The One Thing You’d Save by Linda Sue Park (illustrated by Robert Sae-Heng; Clarion Books, 2021) is a brief children’s poetic book with a thought experiment: what one thing would you save if a fire was destroying your home? No limits. After the teacher gives this question to her class, each subsequent page provides a student’s answer to the question. Reading this book emphasizes the value of things versus relationships in a completely unique way, giving the reader, whether ten years old or high school, a chance to deeply ponder this question for themselves.
Some of the pages are a student’s internal thoughts, considering the options and the parameters of the discussion. Other pages, with words in quote marks, are words students discuss with each other. The teacher’s words are in a different font. Student responses are not labeled with student names, but sometimes the kids mention a name when they respond to a speaker. The class discusses the limits of the thought experiment (does a whole bookshelf, with all the treasures, count as one thing?). Other parts of the conversation show a distinct difference to approaching this question: while some choose a physical useful item, such as a phone, other’s choose more representative items, such as a special sweater or a china animal collection.
Some of the items selected are heart-breaking but deeply revealing about a student’s history or personality. A lock of hair from her long-deceased brother. Mother’s insulin, because she won’t think of it herself. Another student’s internal thoughts run through the very real events that happened when he or she escaped a fire, for real. He cannot say it aloud. It is obviously painful:
“They don’t know what I know, Ms. Chang neither, even though she said don’t take anything if there’s a fire for real.”
The author’s note indicates that the poetic line structure from “sijo,” an ancient form of traditional Korean poetry.
“A classic sijo has three lines of thirteen to seventeen syllables.
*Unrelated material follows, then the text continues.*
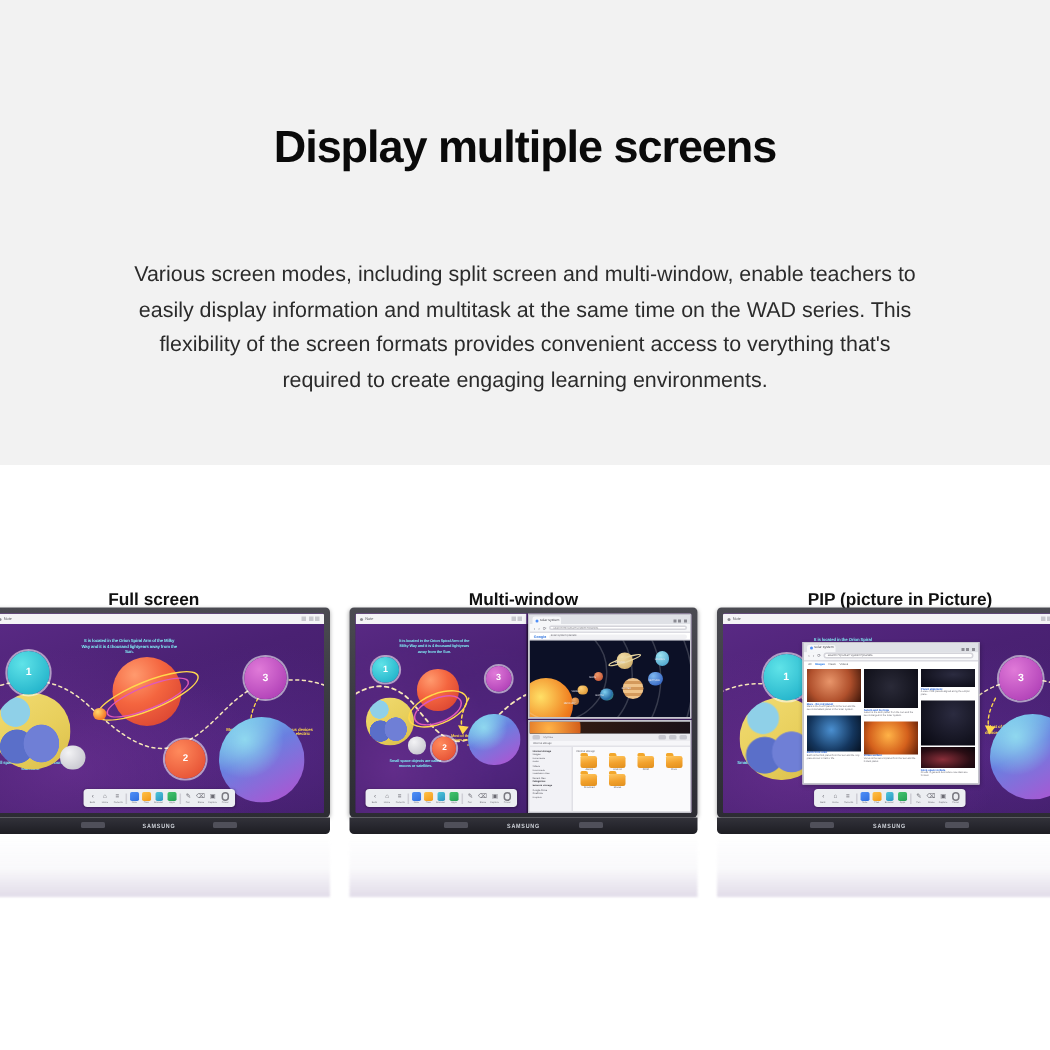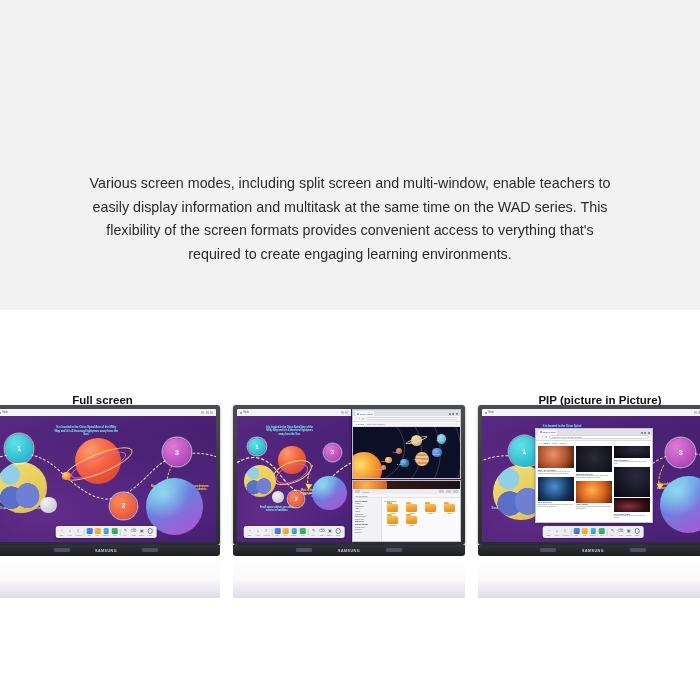"Display multiple screens" span { html: none -> <span>Display multiple screens</span> }
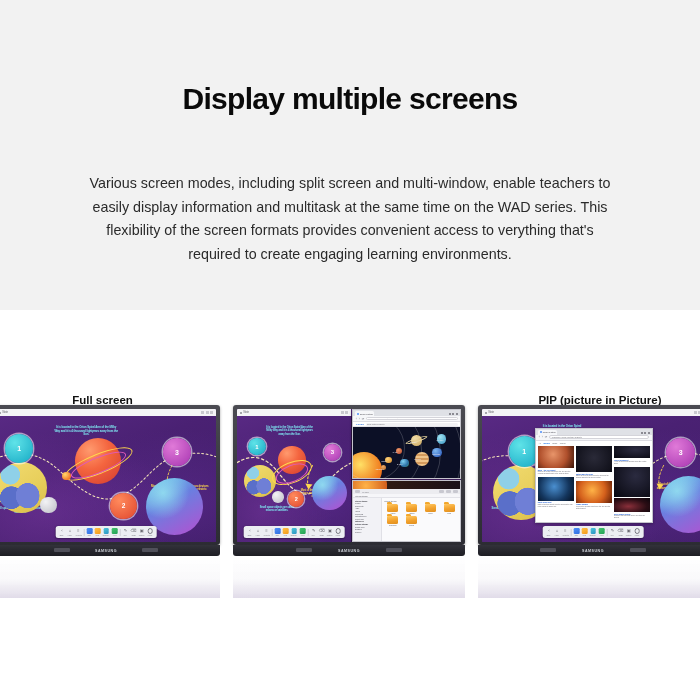"Multi-window" div.caption { html: none -> <div>Multi-window</div> }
Sometimes the three lines are divided into six shorter ones.”
The One Thing You’d Save is an emotional book for me. (Of course, it could just be hormones, which tend to make me emotional when I get invested in a book, pretty much all the time.) This book is about 60 pages, with most of them showing illustrations of some kind, and a few illustrations take multiple pages. This type of emotional investment seems incredible for a book so brief. Even at a short length, The One Thing You’d Save paints an intriguing portrait of what is important to each of us.
I’m finding it difficult to classify. It’s a book of poetry, first. Is it a middle grade “novel”? Or a young adult “novel”? In some ways it feels universal. We should all ponder this in our life: what is our most important thing?